──────── Extracted information ────────

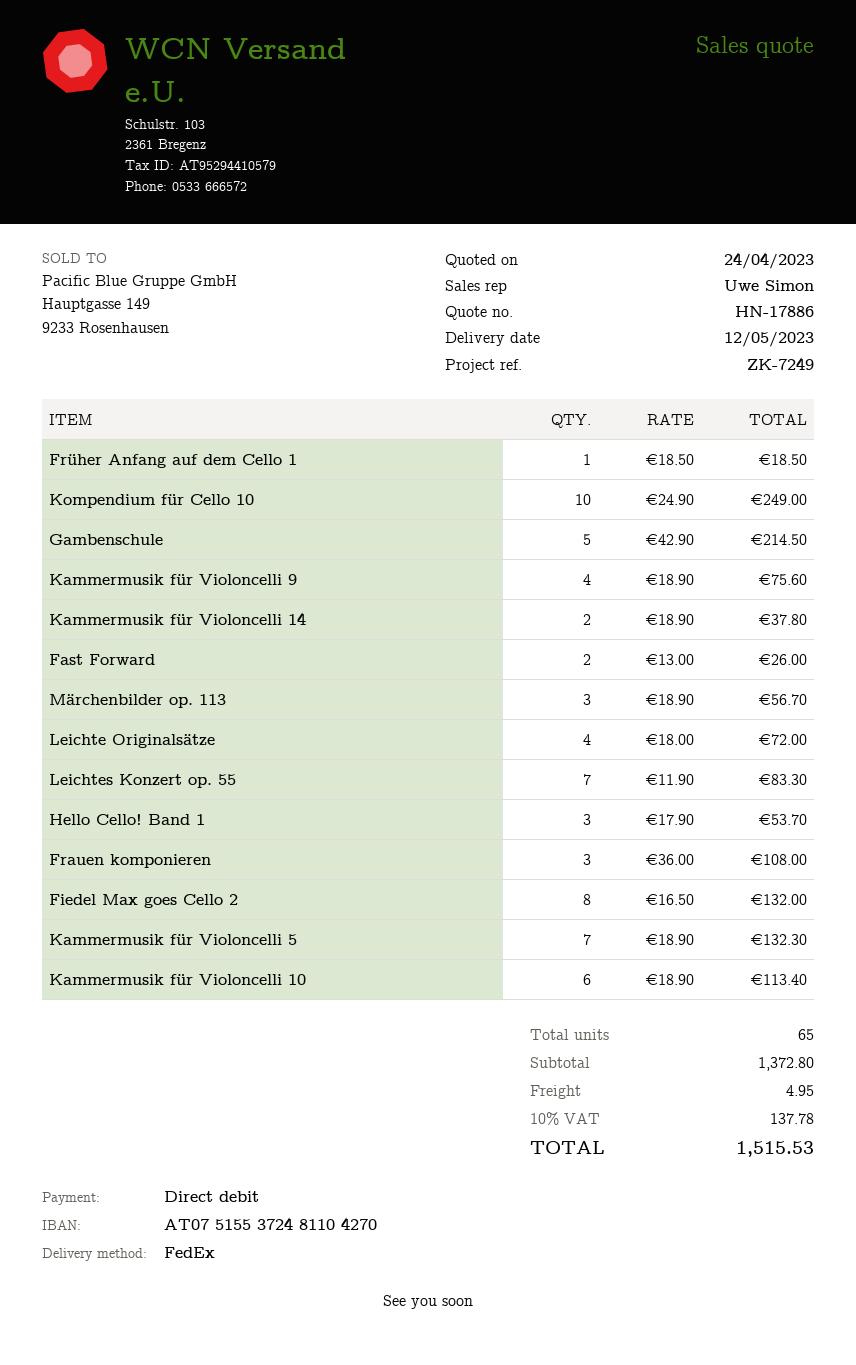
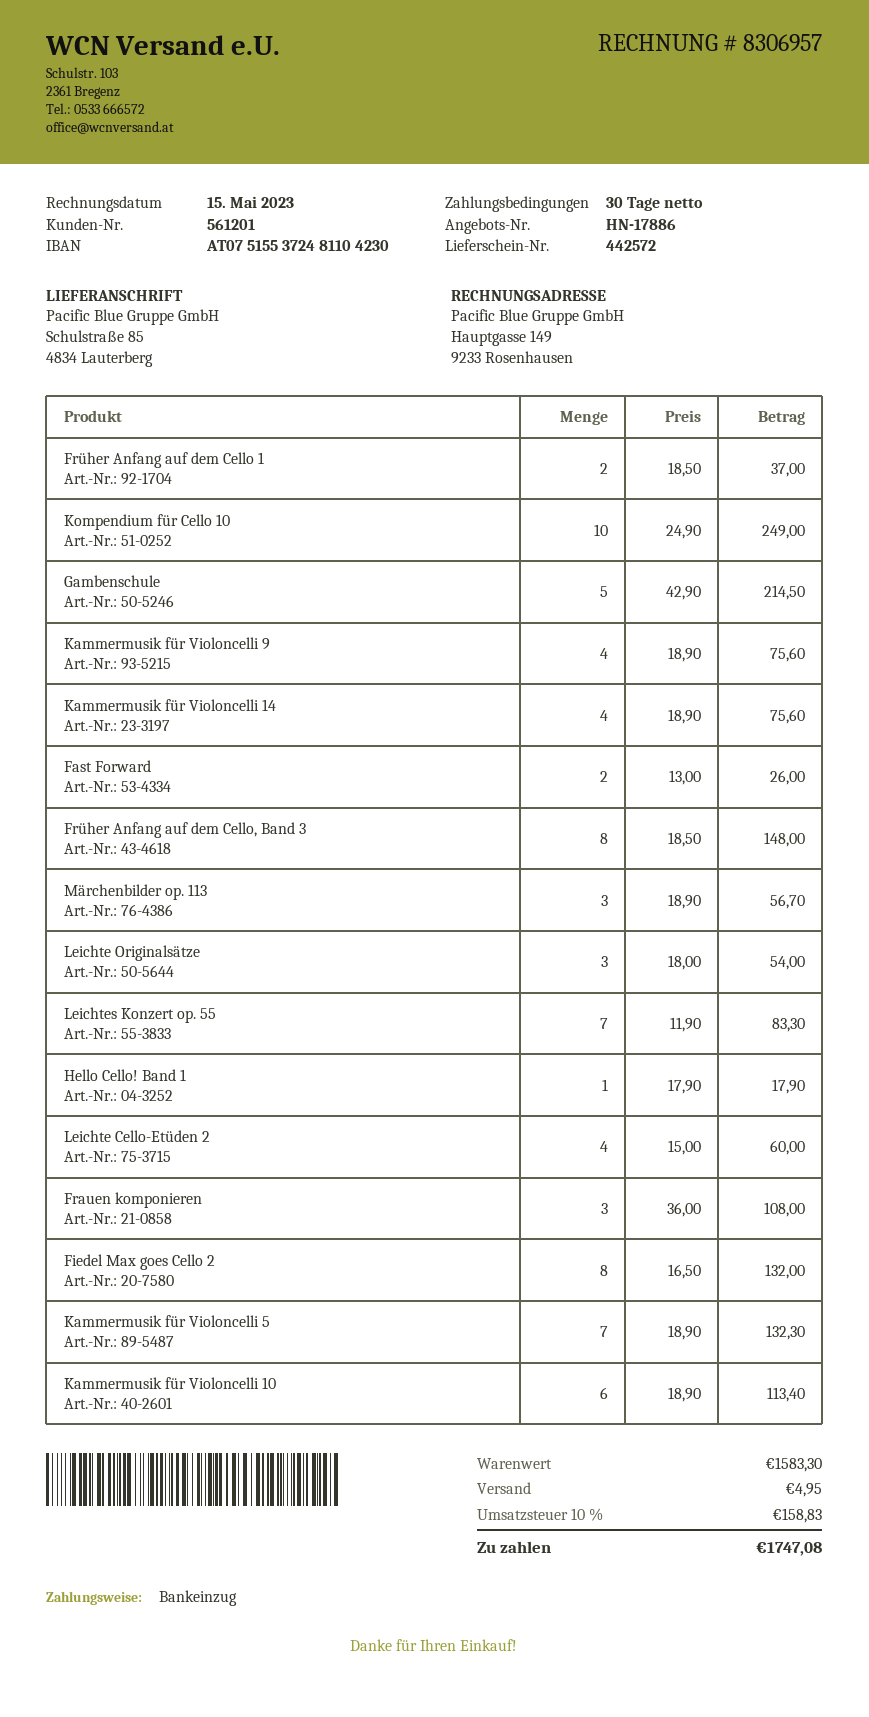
bank account: AT075155372481104270 -> AT075155372481104230
Früher Anfang auf dem Cello 1: 1 x 18.50 = 18.50 -> 2 x 18.50 = 37.00
Kammermusik für Violoncelli 14: 2 x 18.90 = 37.80 -> 4 x 18.90 = 75.60
Leichte Originalsätze: 4 x 18.00 = 72.00 -> 3 x 18.00 = 54.00
Hello Cello! Band 1: 3 x 17.90 = 53.70 -> 1 x 17.90 = 17.90
Früher Anfang auf dem Cello, Band 3: none -> 8 x 18.50 = 148.00
Leichte Cello-Etüden 2: none -> 4 x 15.00 = 60.00
subtotal: 1372.80 -> 1583.30
tax: 10% = 137.78 -> 10% = 158.83
total: 1515.53 -> 1747.08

────────

Exercise directions - Verbatim output of the entries is required, with each image left out.

Task response -
bank account: AT075155372481104270 -> AT075155372481104230
Früher Anfang auf dem Cello 1: 1 x 18.50 = 18.50 -> 2 x 18.50 = 37.00
Kammermusik für Violoncelli 14: 2 x 18.90 = 37.80 -> 4 x 18.90 = 75.60
Leichte Originalsätze: 4 x 18.00 = 72.00 -> 3 x 18.00 = 54.00
Hello Cello! Band 1: 3 x 17.90 = 53.70 -> 1 x 17.90 = 17.90
Früher Anfang auf dem Cello, Band 3: none -> 8 x 18.50 = 148.00
Leichte Cello-Etüden 2: none -> 4 x 15.00 = 60.00
subtotal: 1372.80 -> 1583.30
tax: 10% = 137.78 -> 10% = 158.83
total: 1515.53 -> 1747.08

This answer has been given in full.